**YOUR INSTRUCTIONS**
Write out the data again exactly, skipping every picture.

§

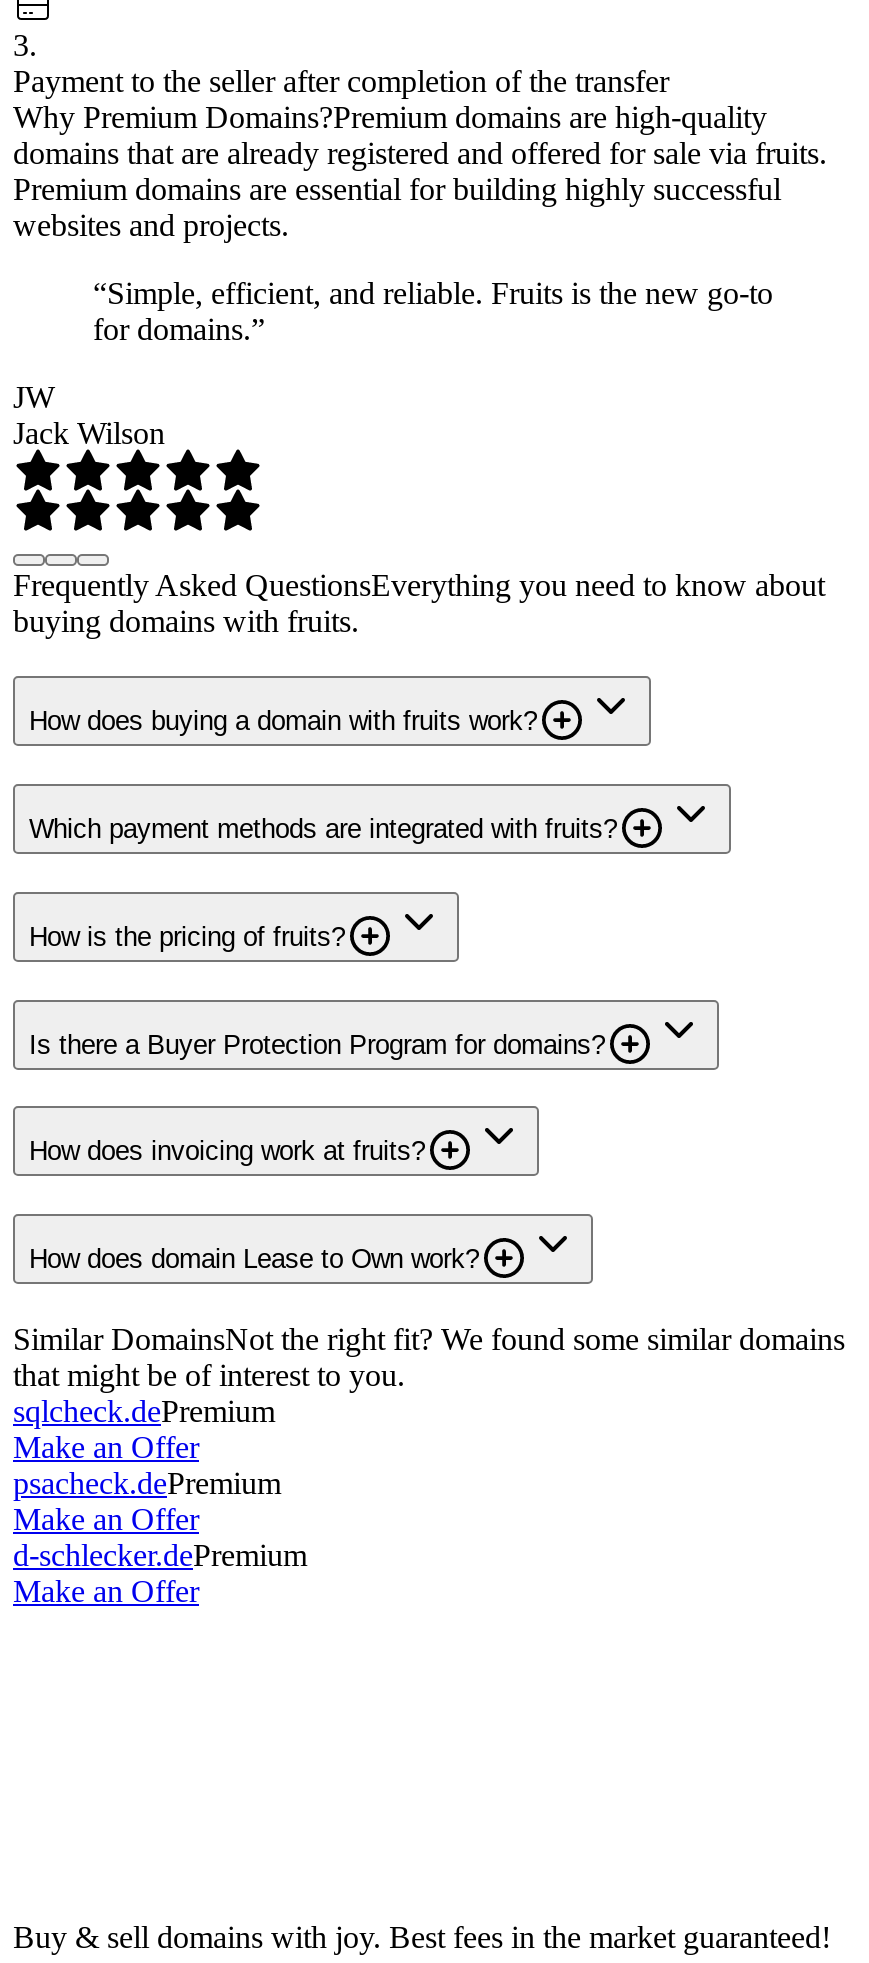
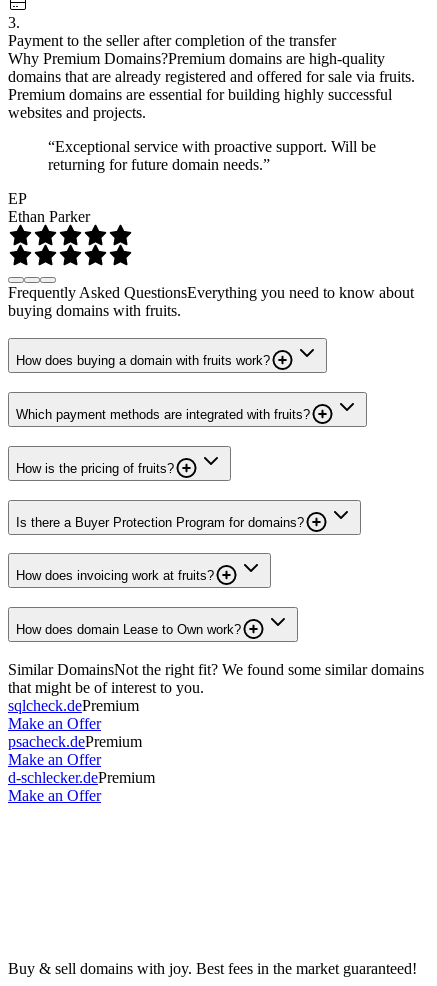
- “Simple, efficient, and reliable. Fruits is the new go-to
- for domains.”
+ “Exceptional service with proactive support. Will be
+ returning for future domain needs.”

- JW
- Jack Wilson
+ EP
+ Ethan Parker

§

**SOLUTION BELOW**
- “Simple, efficient, and reliable. Fruits is the new go-to
- for domains.”
+ “Exceptional service with proactive support. Will be
+ returning for future domain needs.”

- JW
- Jack Wilson
+ EP
+ Ethan Parker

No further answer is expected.